>>>>

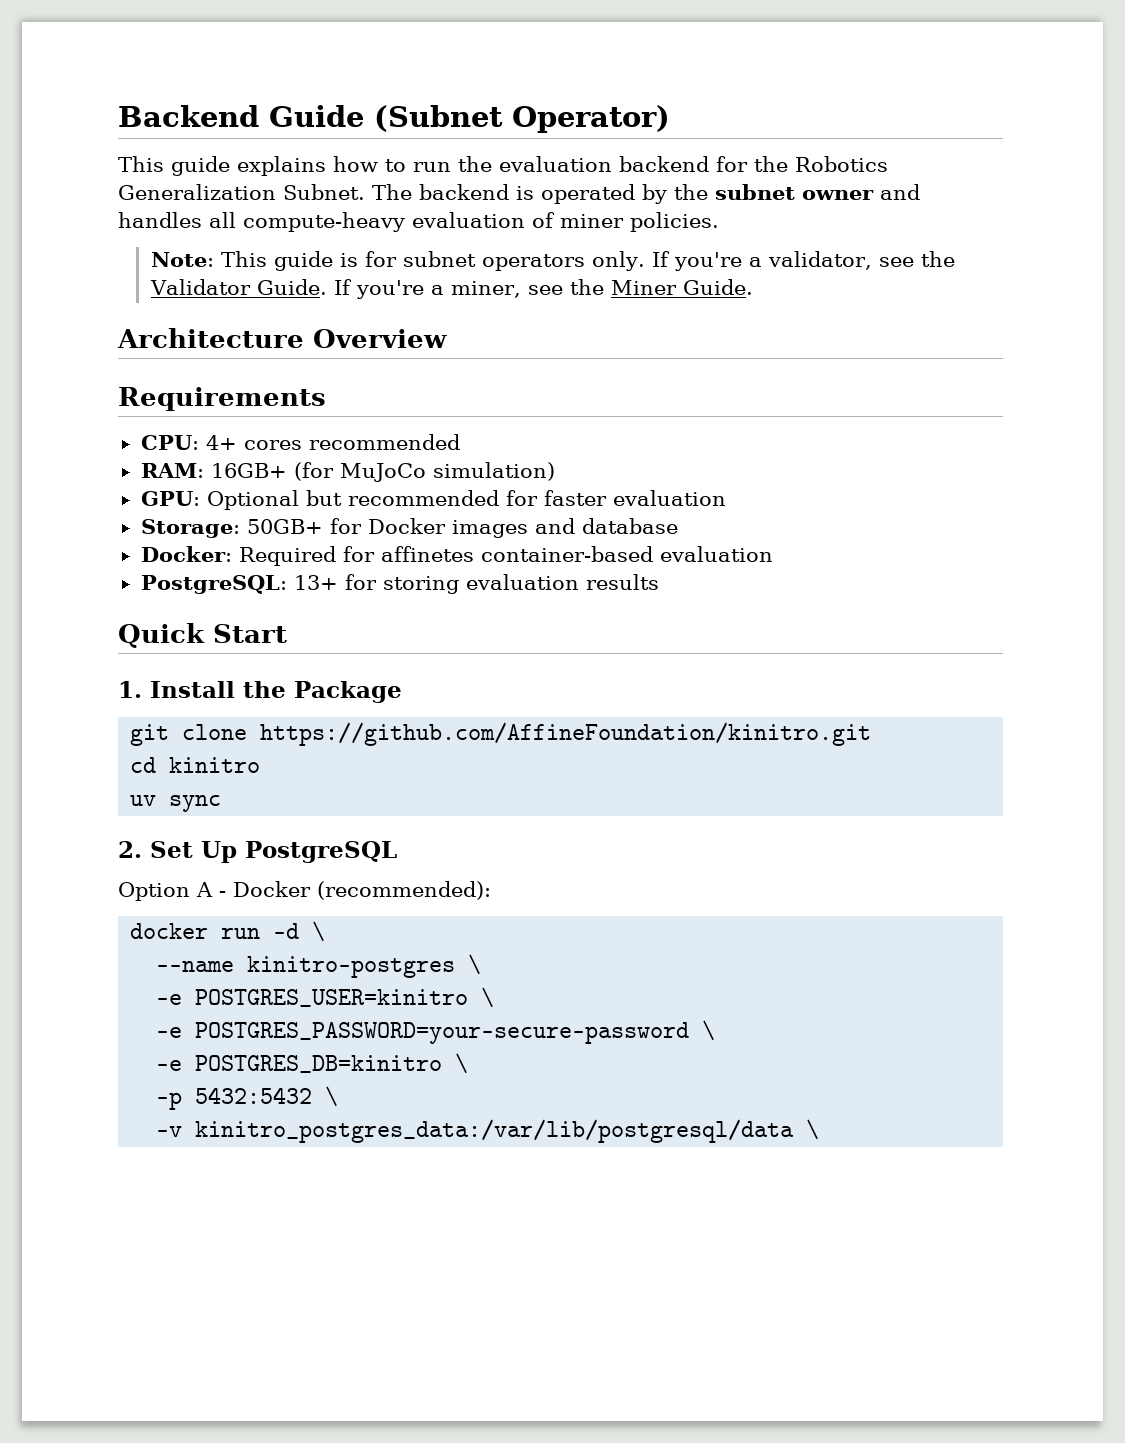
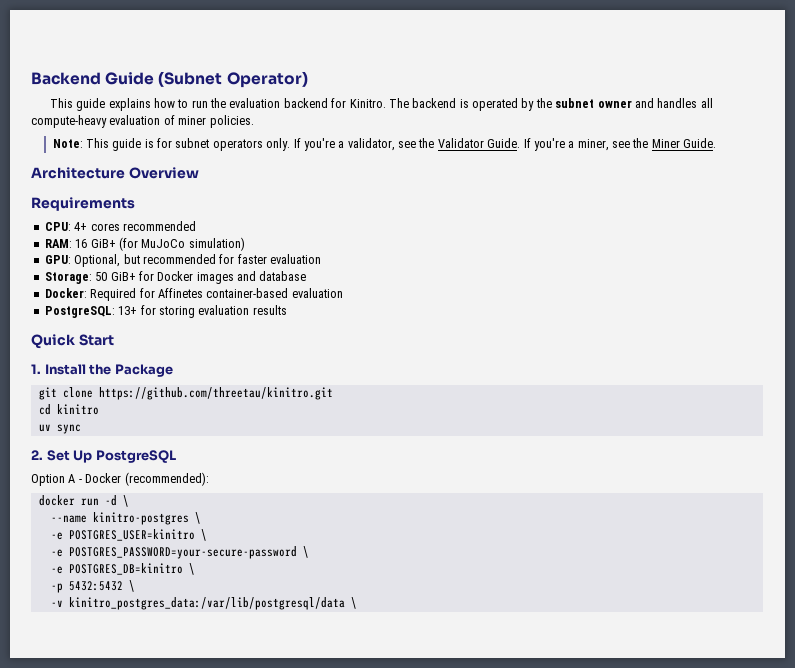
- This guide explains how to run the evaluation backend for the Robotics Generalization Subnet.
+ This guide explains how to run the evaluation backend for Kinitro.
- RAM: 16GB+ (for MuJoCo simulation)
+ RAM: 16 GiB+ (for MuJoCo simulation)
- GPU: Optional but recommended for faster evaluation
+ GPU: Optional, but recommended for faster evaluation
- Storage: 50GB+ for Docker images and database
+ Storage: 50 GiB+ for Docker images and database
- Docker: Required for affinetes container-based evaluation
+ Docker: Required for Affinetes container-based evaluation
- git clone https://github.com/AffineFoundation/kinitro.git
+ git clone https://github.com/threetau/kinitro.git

<<<<
>>>>

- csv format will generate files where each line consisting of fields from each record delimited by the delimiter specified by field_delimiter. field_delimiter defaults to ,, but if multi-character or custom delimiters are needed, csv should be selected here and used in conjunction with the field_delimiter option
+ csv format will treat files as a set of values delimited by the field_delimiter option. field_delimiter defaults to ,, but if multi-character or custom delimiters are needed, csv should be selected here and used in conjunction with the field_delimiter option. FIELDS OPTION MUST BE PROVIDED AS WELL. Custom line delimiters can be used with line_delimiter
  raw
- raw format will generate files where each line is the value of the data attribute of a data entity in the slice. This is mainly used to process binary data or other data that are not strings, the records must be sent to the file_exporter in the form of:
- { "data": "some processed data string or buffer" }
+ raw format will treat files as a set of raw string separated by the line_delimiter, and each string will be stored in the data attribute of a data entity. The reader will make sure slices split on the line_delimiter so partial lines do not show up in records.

<<<<
>>>>

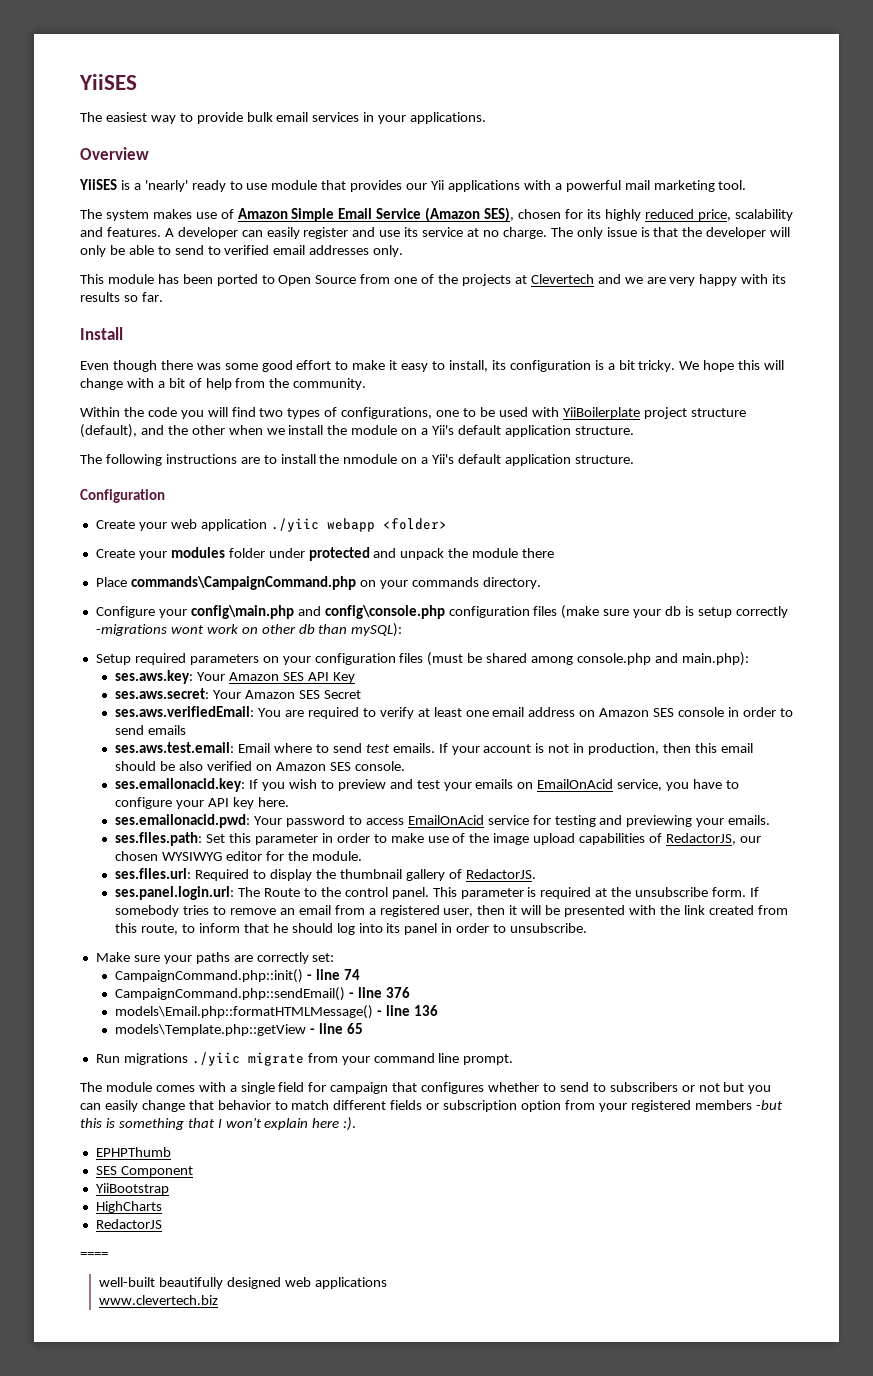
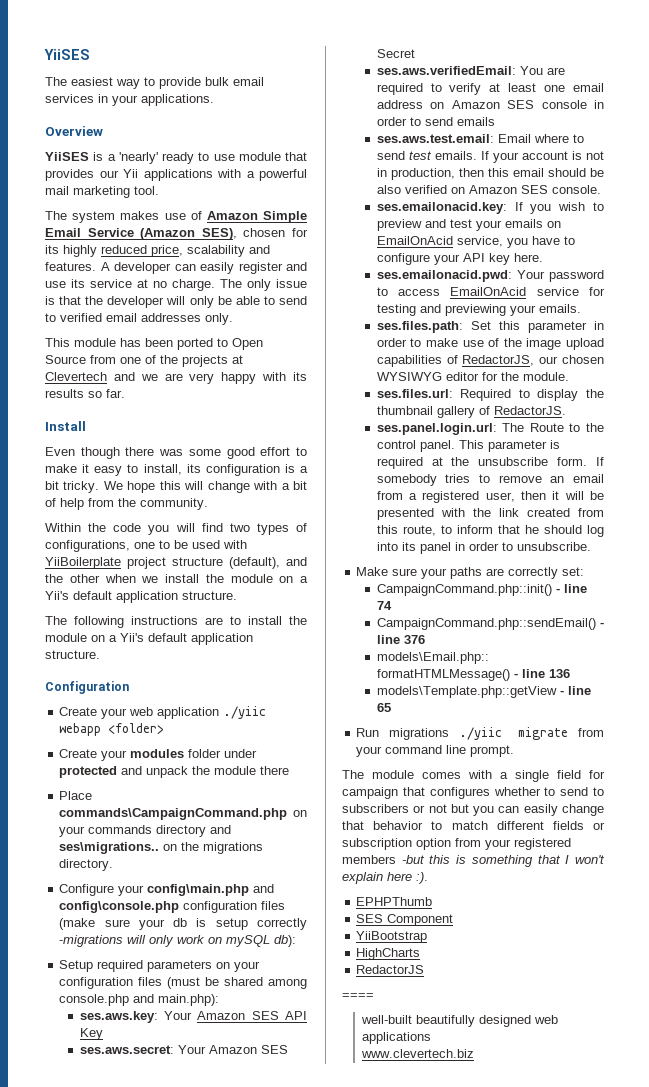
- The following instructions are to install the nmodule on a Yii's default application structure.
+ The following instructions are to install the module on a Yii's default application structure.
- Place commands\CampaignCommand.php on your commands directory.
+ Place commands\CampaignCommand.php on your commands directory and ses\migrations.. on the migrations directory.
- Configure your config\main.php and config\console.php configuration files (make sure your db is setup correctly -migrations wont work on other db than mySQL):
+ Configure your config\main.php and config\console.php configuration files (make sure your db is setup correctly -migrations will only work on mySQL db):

<<<<

WHAT IS BEING ASKED: A word-for-word copy of the lines above from the one with "- Storage: 50GB+" through the one with "git clone https://github.com/threetau/kinitro.git", inclusive, is the only output wanted.

RESULT OF THIS TASK:
- Storage: 50GB+ for Docker images and database
+ Storage: 50 GiB+ for Docker images and database
- Docker: Required for affinetes container-based evaluation
+ Docker: Required for Affinetes container-based evaluation
- git clone https://github.com/AffineFoundation/kinitro.git
+ git clone https://github.com/threetau/kinitro.git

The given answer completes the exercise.